Amanda’s dissertation sheds light on the unexpected intersections between spirituality and sexuality during the Victorian period. Her readings and analyses brought to light a number of highly original insights about this form of literature and its relationship to the culture and social norms of Victorian England.
Dr. Jacqueline Beaudry
Dr. Jacqueline Beaudry’s dissertation, "An Examination of the Development of Rapid-onset Diabetes Induced by Elevated Exogenous Glucocortoids and a High-fat Diet in Young Sprague Dawley Rats," was written as part of her doctorate in the Graduate Program in Kinesiology & Health Science. Jacqueline developed a new research model using rats that assessed the combined effect of stress hormones and high-fat diets, and then developed a therapeutic model, which included both exercise and medication, to address the insulin resistance effects induced by stress and diet.

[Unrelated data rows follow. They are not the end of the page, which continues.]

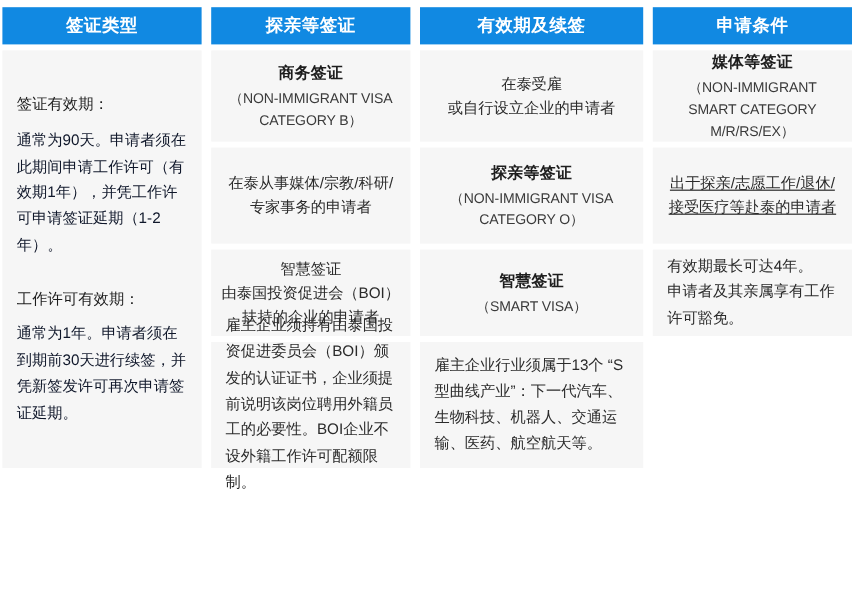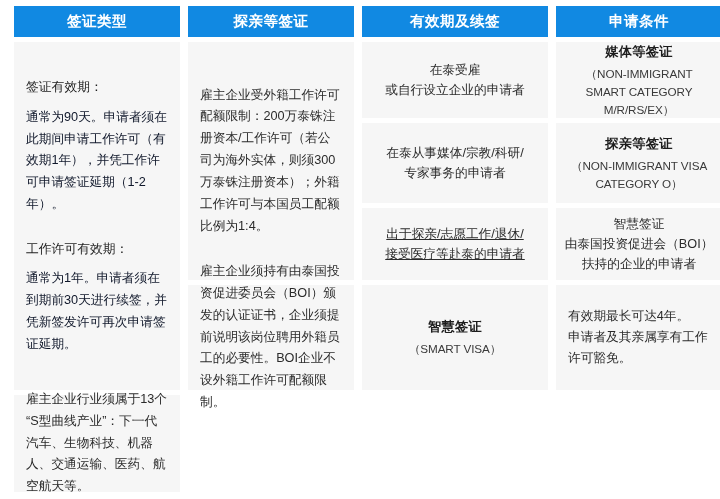--- a/index.html
+++ b/index.html
@@ -20,7 +20,7 @@
     width: 720px;
     height: 385px;
     box-sizing: border-box;
-    padding: 6px 14px 10px 14px;
+    padding: 6px 14px 10px 2px;
   }
 
   .grid {

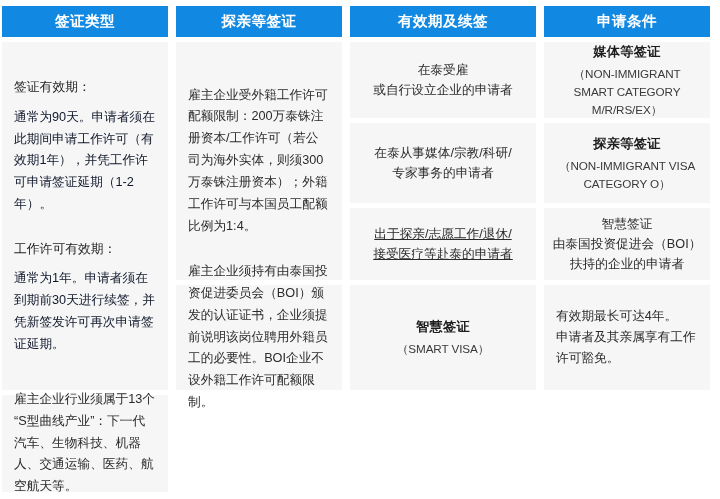--- a/index.html
+++ b/index.html
@@ -145,6 +145,10 @@
     </div>
 
     <div class="td">
+      <span class="visa-name">商务签证</span>
+      <span class="visa-code">（NON-IMMIGRANT VISA CATEGORY B）</span>
+    </div>
+    <div class="td">
       <span class="audience preline" style="white-space: pre-line;">在泰受雇
 或自行设立企业的申请者</span>
     </div>

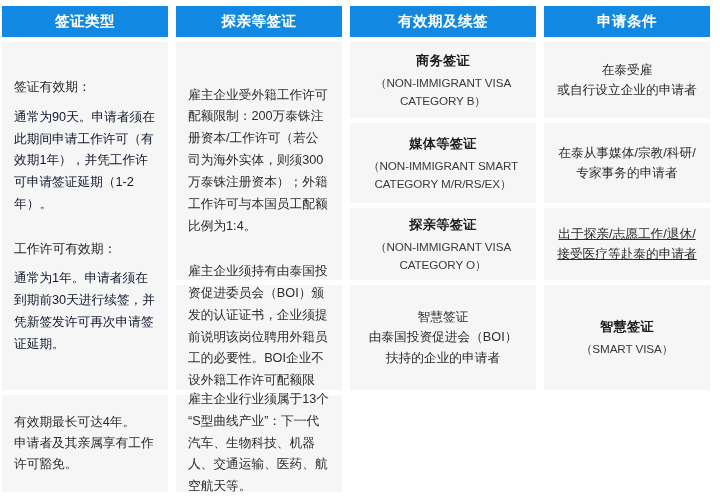--- a/index.html
+++ b/index.html
@@ -165,9 +165,6 @@
       </div>
     </div>
 
-    <div class="td left span-r1-3">
-      <span class="cond-text">雇主企业受外籍工作许可配额限制：200万泰铢注册资本/工作许可（若公司为海外实体，则须300万泰铢注册资本）；外籍工作许可与本国员工配额比例为1:4。</span>
-    </div>
 
     <div class="td">
       <span class="visa-name">媒体等签证</span>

Jacqueline is currently working with Dr. Daniel Drucker at Mount Sinai Hospital in the Lunenfeld-Tanenbaum Research Institute.
Dr. Rory Lucyshyn-Wright
Dr. Rory B.B. Lucyshyn-Wright’s dissertation "Riesz-Schwartz Extensive Quantities and Vector-Valued Integration in Closed Categories," was written has part of his doctorate in the Graduate Program in Mathematics & Statistics. Rory’s research was an analysis of the structures of ideas used to measure quantity in the context of physics. Rory’s research constitutes a major advance in the field of category theory, an area of mathematics that is designed to exhibit common threads in distinct fields of mathematics, physics and computer science.
As one of the highest ranked of the award-winning dissertations, Rory’s dissertation is also York University’s nomination for CAGS/Proquest-UMI Distinguished Dissertation Award in the area of Engineering, Medical, and Natural Sciences. Supervisor and Associate Vice President of Research Walter Tholen noted that Rory now holds one of York’s first NSERC postdoctoral fellowships in pure mathematics, which he is pursuing at the University of Ottawa.
Dr. Karine Côté-Boucher
Dr. Karine Côté-Boucher’s dissertation "The Micro-Politics of Border Control: Internal Struggles at Canada Customs," was written as part of her doctorate in the Graduate Program in Sociology. As one of the highest ranked of the award-winning dissertations, Karine’s dissertation is also York University’s nomination for CAGS/Proquest-UMI Distinguished Dissertation Award in the area of Arts, Humanities, and Social Sciences. Her project examines how multiple generations of border control agents are negotiating the shift in Canada Customs from a tax collection agency to one providing security and facilitating trade. In the course of her highly revealing interviews, for which she gained an unprecedented level of access and which she conducted in both official languages, Karine reveals the ways in which the loss of control to administrators and loss of clout in the security field has led customs officers to adopt an enforcement narrative and a policing sensibility in efforts to uphold their power and sense of significance.Karine was unable to attend the reception because she recently accepted a tenure-track professorship in criminology at the University of Montreal.
FGS congratulates all of the thesis and dissertation prize winners on their exceptional work, and thanks their supervisory committees for their tireless support and effort.